How I Built a Reverse Image Search with Machine Learning and TensorFlow: Part 2

Published Jun 07, 2017Last updated Dec 03, 2017
How I Built a Reverse Image Search with Machine Learning and TensorFlow: Part 2

Welcome Back

I’ve been making some TensorFlow examples for my website,, and one of the ones I created was a lightweight reverse image search. While it’s fresh in my head, I wanted to write up an end-to-end description of what it’s like to build a machine learning app, and more specifically, how to make your own reverse image search. For this demo, the work is ⅓ data munging/setup, ⅓ model development and ⅓ app development.

At a high-level, I use TensorFlow to create an autoencoder, train it on a bunch of images, use the trained model to find related images, and display them with a Flask app.

Read Part 1 of this series

In the last post, I talked about project setup and data munging. Now that that’s out of the way, I’m going to dive into . For this project I’m using an autoencoder model with 6 encoding and 6 decoding layers.

Ready? Let’s get started...

Model Creation

For those of you who aren’t familiar with them, autoencoders are networks that learn an identity function. In other words, what goes in should be close to what comes out. Initially, that doesn’t seem very useful because you already have the original, why make a fuzzy copy of it?

Well, you can picture the network as an hourglass. The first layers progressively compress the outputs and the last layers expand them back out. The magic happens in the middle where we have a compressed representation that still encodes enough information to recreate the original.

In this case, I’m forcing the layers of my model to learn more-and-more abstract (compressed) representations of the original image (encoding). I use that encoding to expand back out to a new full size image (decoding). Compression is a common proxy for abstraction. If I give my layers progressively less and less space for information, it forces them to learn higher level features.

It’s that highly abstracted middle layer that we will eventually use to evaluate all the images and find related images. It’s more robust than using the originals because we’ll be comparing features to features instead of pixels to pixels.

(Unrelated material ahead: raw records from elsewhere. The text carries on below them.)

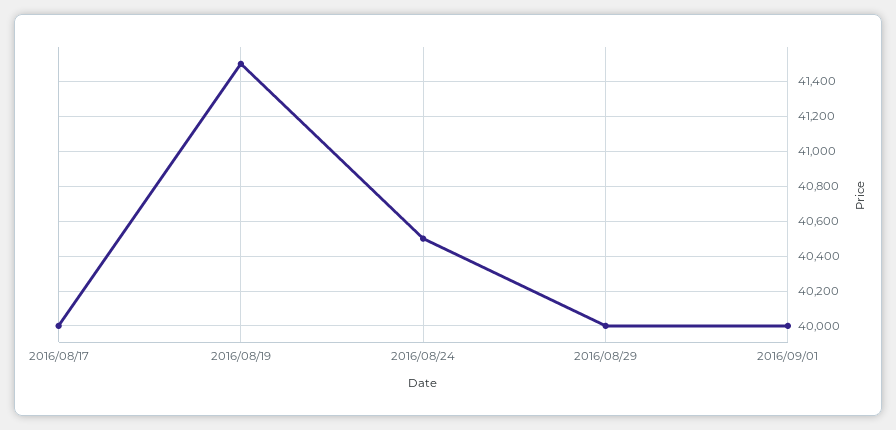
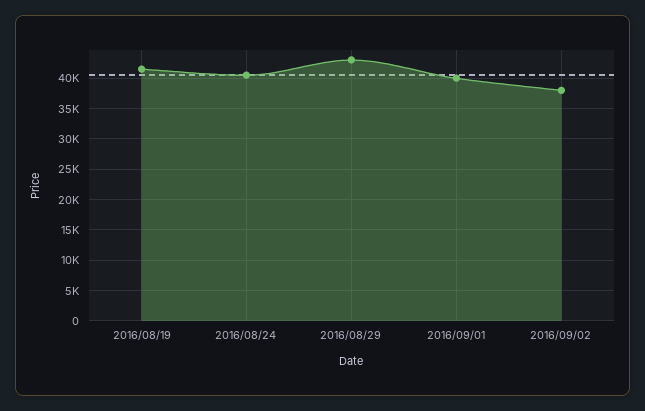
2016/08/17: 40000 -> none
2016/08/29: 40000 -> 43000
2016/09/02: none -> 38000

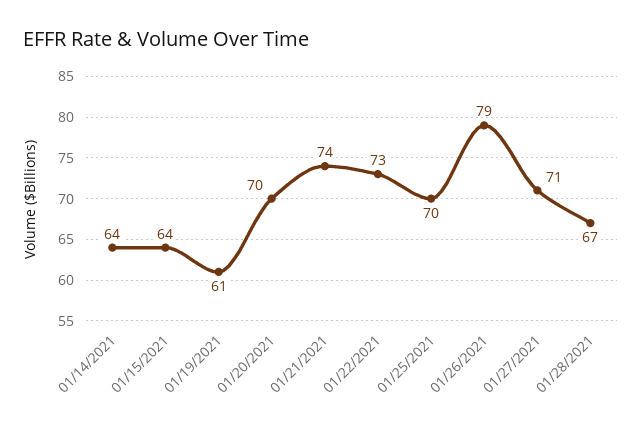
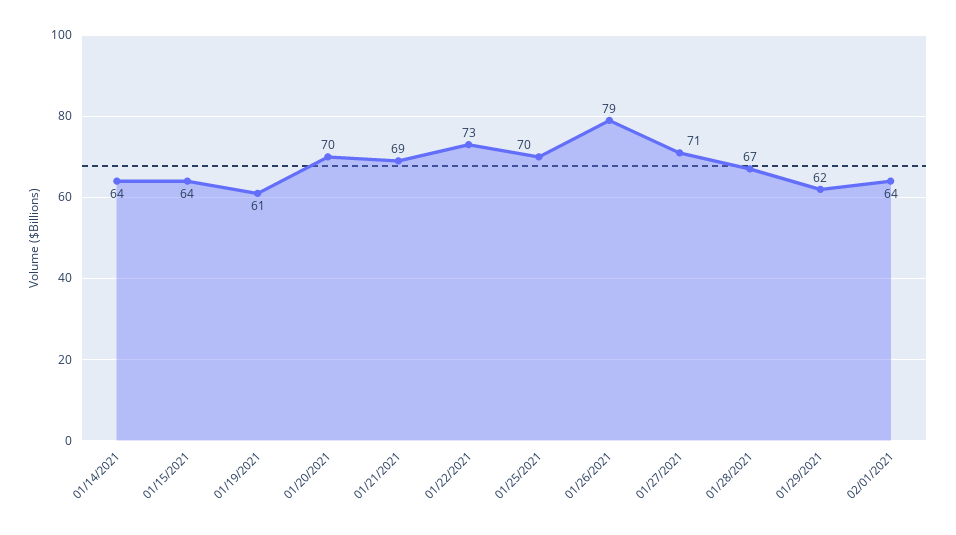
01/21/2021: 74 -> 69
01/29/2021: none -> 62
02/01/2021: none -> 64

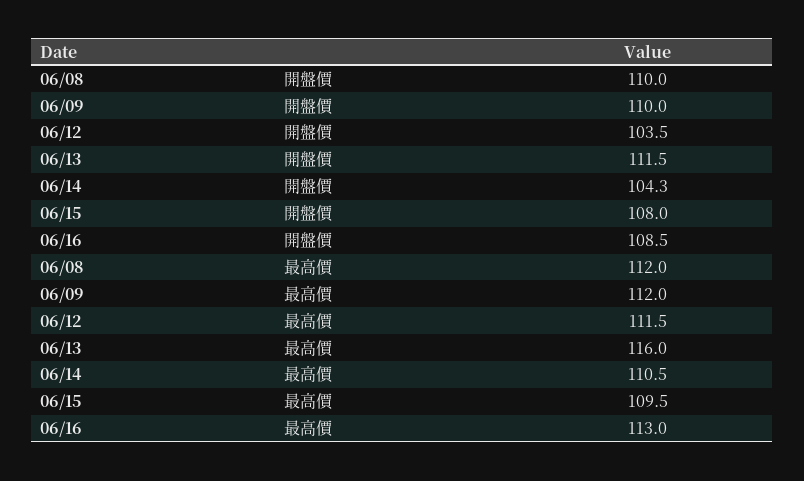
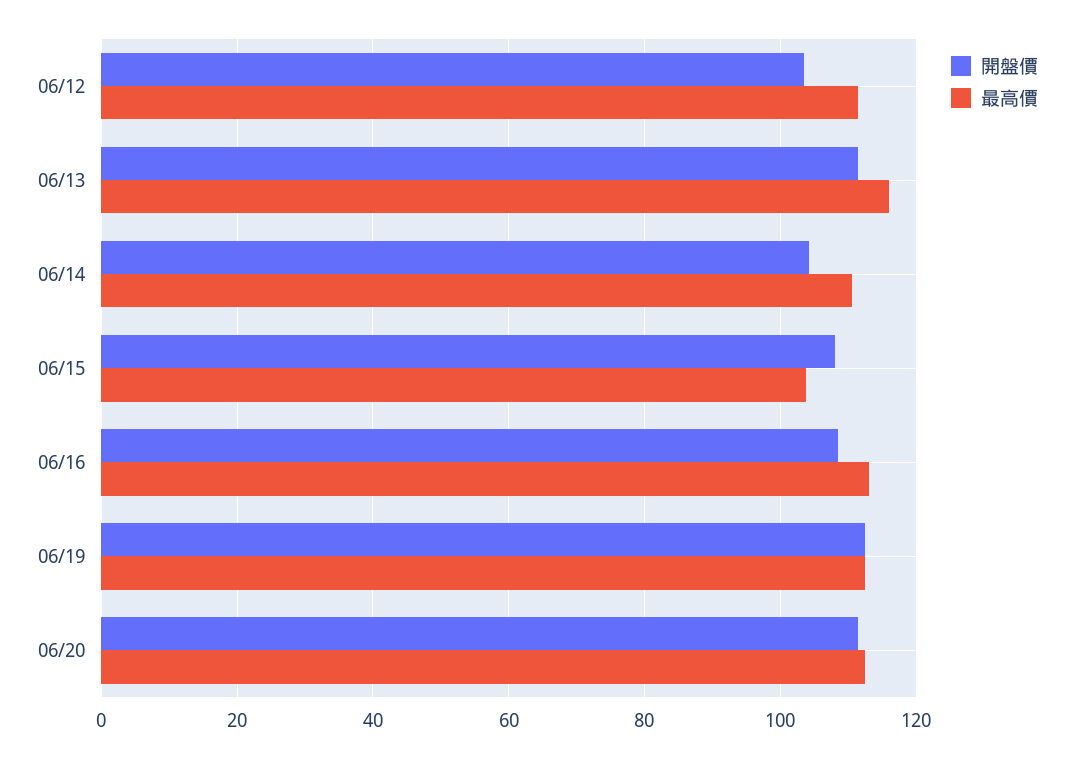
開盤價, 06/08: 110 -> none
開盤價, 06/09: 110 -> none
最高價, 06/08: 112 -> none
最高價, 06/09: 112 -> none
最高價, 06/15: 109.5 -> 104
開盤價, 06/19: none -> 112
最高價, 06/19: none -> 112
開盤價, 06/20: none -> 112
最高價, 06/20: none -> 112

def model_fn(features, labels, mode):
    "Return ModelFnOps for use with Estimator."

    encoded_image = encoder(features["image"])
    decoded_image = decoder(encoded_image)

    loss = get_loss(decoded_image, labels["image"], mode)
    train_op = get_train_op(loss, mode)

    predictions = {
        'encoded_image': encoded_image,
        'decoded_image': decoded_image
    } line:131


Autoencoders learn in an unsupervised manner. Most machine learning models are supervised (i.e. they use labels to tell them what the correct answer is). Even for this project, it’s likely that a supervised classifier model would produce better results, but I’m still choosing to use an unsupervised one. Why?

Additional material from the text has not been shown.